Delores nodded toward the warehouse where at that moment a thirty-by-fifty foot billboard was being carried out proclaiming the arrival of Espe New Millennium shampoo. “That one,” she said.

The billboard had not yet been covered. The girl on the bottle and the package was not Alex, as it had been in the prototype. No.

The Espe New Millennium girl was Nicholette.

Bradley. He took a moment to wonder how every thing he was sure of was wrong. And for how long that had been true.

EIGHTEEN

Stein careened into the Malibu substation and parked in the restricted spot right behind Chief Bayliss’s Cutlass Sierra. He left the windows cracked open for Watson and hurried inside. Every police station Stein had ever been inside of-and during his activist days he had been inside quite a few-reeked of the same musty stench of arrogance and petty abuse of power that dispirits everything it touches.

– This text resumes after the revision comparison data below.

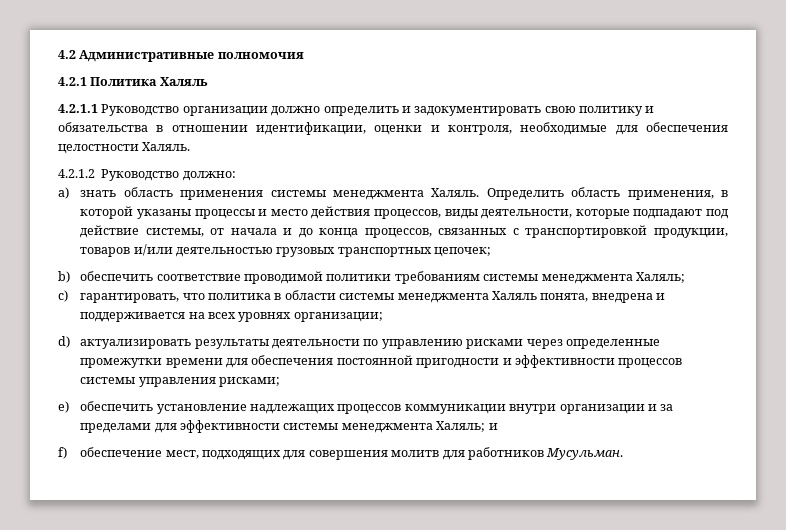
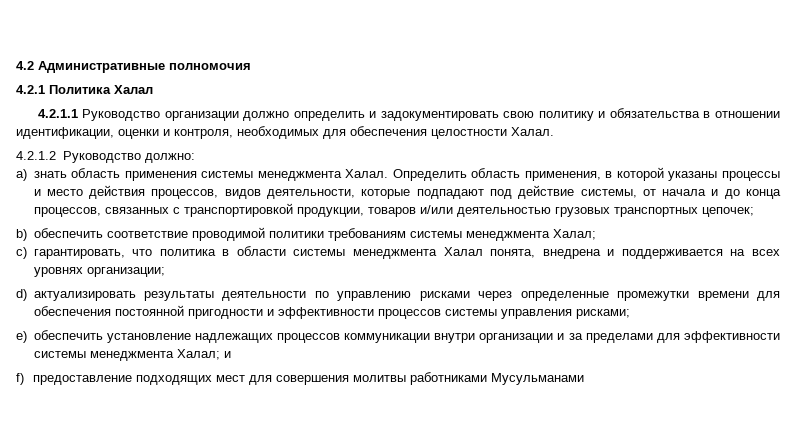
- 4.2.1 Политика Халяль
+ 4.2.1 Политика Халал
- 4.2.1.1 Руководство организации должно определить и задокументировать свою политику и обязательства в отношении идентификации, оценки и контроля, необходимые для обеспечения целостности Халяль.
+ 4.2.1.1 Руководство организации должно определить и задокументировать свою политику и обязательства в отношении идентификации, оценки и контроля, необходимых для обеспечения целостности Халал.
- a) знать область применения системы менеджмента Халяль.
+ a) знать область применения системы менеджмента Халал.
- Определить область применения, в которой указаны процессы и место действия процессов, виды деятельности, которые подпадают под действие системы, от начала и до конца процессов, связанных с транспортировкой продукции, товаров и/или деятельностью грузовых транспортных цепочек;
+ Определить область применения, в которой указаны процессы и место действия процессов, видов деятельности, которые подпадают под действие системы, от начала и до конца процессов, связанных с транспортировкой продукции, товаров и/или деятельностью грузовых транспортных цепочек;
- b) обеспечить соответствие проводимой политики требованиям системы менеджмента Халяль;
+ b) обеспечить соответствие проводимой политики требованиям системы менеджмента Халал;
- c) гарантировать, что политика в области системы менеджмента Халяль понята, внедрена и поддерживается на всех уровнях организации;
+ c) гарантировать, что политика в области системы менеджмента Халал понята, внедрена и поддерживается на всех уровнях организации;
- e) обеспечить установление надлежащих процессов коммуникации внутри организации и за пределами для эффективности системы менеджмента Халяль; и
+ e) обеспечить установление надлежащих процессов коммуникации внутри организации и за пределами для эффективности системы менеджмента Халал; и
- f) обеспечение мест, подходящих для совершения молитв для работников Мусульман.
+ f) предоставление подходящих мест для совершения молитвы работниками Мусульманами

It wasn’t the tear gas and truncheons that cops used to break up anti-war demonstrations that turned Stein into an activist. It wasn’t for any bleeding heart liberal outrage at their excessive violence against violent criminals. They had a dangerous job. Some of them snap. Ok, so do timing belts on Mercedes. It happens. What ultimately galvanized Stein against them was their attitude toward ordinary citizens. How they made people feel like criminals. How they made inefficiency the rule, taking the greatest number of steps possible to perform the simplest request. As if before they could make a phone call for you they had to first invent electricity.

The desk sergeant was typing a report on a stolen car. After each keystroke that he thumped in with a heavy index finger, he picked up the Driver’s License, changed glasses, found the next number, changed glasses, typed it, changed glasses and fumbled to pick up the license for the next letter. All the time ignoring Stein, who stood eighteen inches from him and made several futile efforts to impose himself in the sergeant’s line of sight. The name under the ON DUTY sign said Sgt. O’Bladovich.

“Sergeant O’Bladovich. I need to see Chief Bayliss.”

“O’Bladovich got transferred downtown.”

He continued his ritual, typing another letter, undoing it and correcting it. That was it. Stein strode past his post, barged through the door clearly indicated FOR AUTHORIZED PERSONNEL ONLY into a vestibule outside the private office of Stein’s longtime foil and adversary, Deputy Interim Precinct Commander Jack Bayliss.